I suspect if I'm confused, many others must be in similar positions.

2 comments

I am also confused.

Roughly speaking there have been for decades now recommendations to go for unsaturated fats and oils, attributing saturated fats for coronary heart disease.

The stop-eat-seed-oils crowd kind of says that maybe that advice was wrong and seed oils might have contributed to that problem in the first place. They kind of make a point saying that years of dietary recommendations (and proven uptake of vegetable oils in diets and products) were not effective at combatting coronary heart disease. Also claiming that vegetable oils, omega-6, are inflammatory.

What I find really interesting about the seed oil hypothesis is, is that really these oils were not available historically for use in foods. At the same time, our populations face health problems that were unknown to this extent 200-300 years ago. The problem is with everything about nutrition that its heard to separate all the effects that certain interventions in eating might cause.
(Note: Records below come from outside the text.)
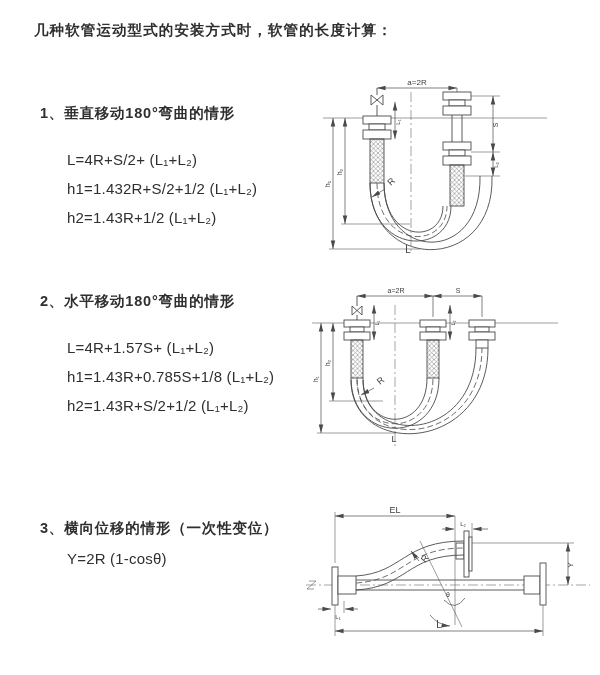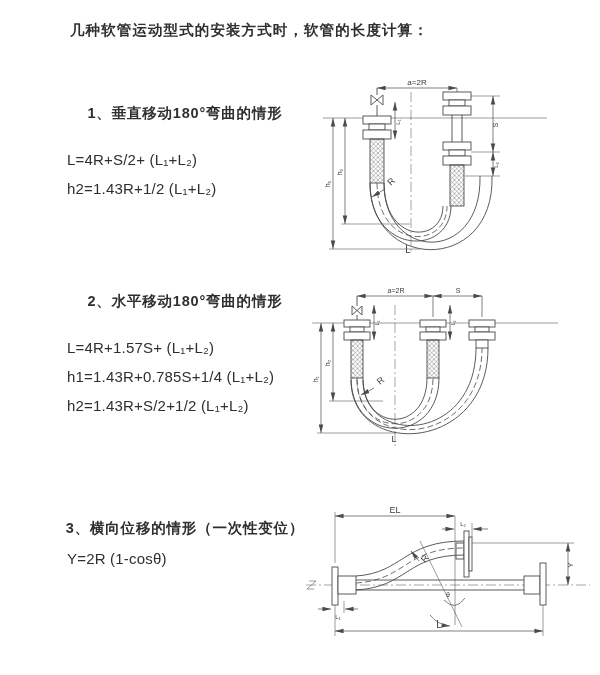--- a/index.html
+++ b/index.html
@@ -1,20 +1,20 @@
 <!DOCTYPE html>
 <html><head>
 <meta charset="utf-8">
 <style>
   html,body{margin:0;padding:0;background:#ffffff;}
   .page{position:relative;width:600px;height:675px;background:#fff;overflow:hidden;
         font-family:"Liberation Sans","DejaVu Sans",sans-serif;color:#2f2f2f;}
-  .title{position:absolute;left:34px;top:21px;font-size:14.5px;font-weight:600;letter-spacing:1.1px;margin-left:36px;}
+  .title{position:absolute;left:34px;top:21px;font-size:14.5px;font-weight:600;letter-spacing:1.1px;}
   .section{position:absolute;left:40px;width:290px;}
-  .heading{font-size:14.5px;font-weight:600;letter-spacing:0.8px;text-align:center;}
+  .heading{font-size:14.5px;font-weight:600;letter-spacing:0.8px;}
   .formula{margin:12px 0 0 27px;font-size:15px;letter-spacing:0.2px;white-space:nowrap;}
   .formula.first{margin-top:28px;}
   svg{position:absolute;display:block;}
   svg text{font-family:"Liberation Sans","DejaVu Sans",sans-serif;fill:#3d3d3d;}
   .ln{stroke:#4a4a4a;stroke-width:0.9;fill:none;}
   .thin{stroke:#5a5a5a;stroke-width:0.6;fill:none;}
   .dim{stroke:#4a4a4a;stroke-width:0.7;fill:none;}
   .cl{stroke:#6a6a6a;stroke-width:0.6;fill:none;stroke-dasharray:10 3 2 3;}
   .hd{stroke:#4a4a4a;stroke-width:0.8;fill:none;stroke-dasharray:6 3;}
   .fit{fill:#ffffff;stroke:#4a4a4a;stroke-width:0.9;}
@@ -22,27 +22,28 @@
 </head>
 <body>
 
 <div class="page">
 
   <div class="title">几种软管运动型式的安装方式时，软管的长度计算：</div>
 
   <div class="section" style="top:104px">
     <div class="heading">1、垂直移动180°弯曲的情形</div>
     <div class="formula first">L=4R+S/2+ (L₁+L₂)</div>
+    <div class="formula">h1=1.432R+S/2+1/2 (L₁+L₂)</div>
     <div class="formula">h2=1.43R+1/2 (L₁+L₂)</div>
   </div>
 
   <div class="section" style="top:292px">
     <div class="heading">2、水平移动180°弯曲的情形</div>
     <div class="formula first">L=4R+1.57S+ (L₁+L₂)</div>
-    <div class="formula">h1=1.43R+0.785S+1/4 (L₁+L₂)</div>
+    <div class="formula">h1=1.43R+0.785S+1/8 (L₁+L₂)</div>
     <div class="formula">h2=1.43R+S/2+1/2 (L₁+L₂)</div>
   </div>
 
   <div class="section" style="top:519px">
     <div class="heading">3、横向位移的情形（一次性变位）</div>
     <div class="formula">Y=2R (1-cosθ)</div>
   </div>
 
   <svg style="left:315px;top:72px" width="285" height="186" viewBox="0 0 285 186">
     <defs>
Saturated fat was considered a problem when obesity was an almost negligible problem. Now that obesity is basically everywhere the idea of lowering your heart disease risk by 10% or whatever while simultaneously doubling it through gaining weight is kind of adventurous.
I don't believe the "butter is bad" myth. Eat a reasonable amount of butter. Don't go crazy in either direction. Also don't eat the synthetic fats (based on seed oils).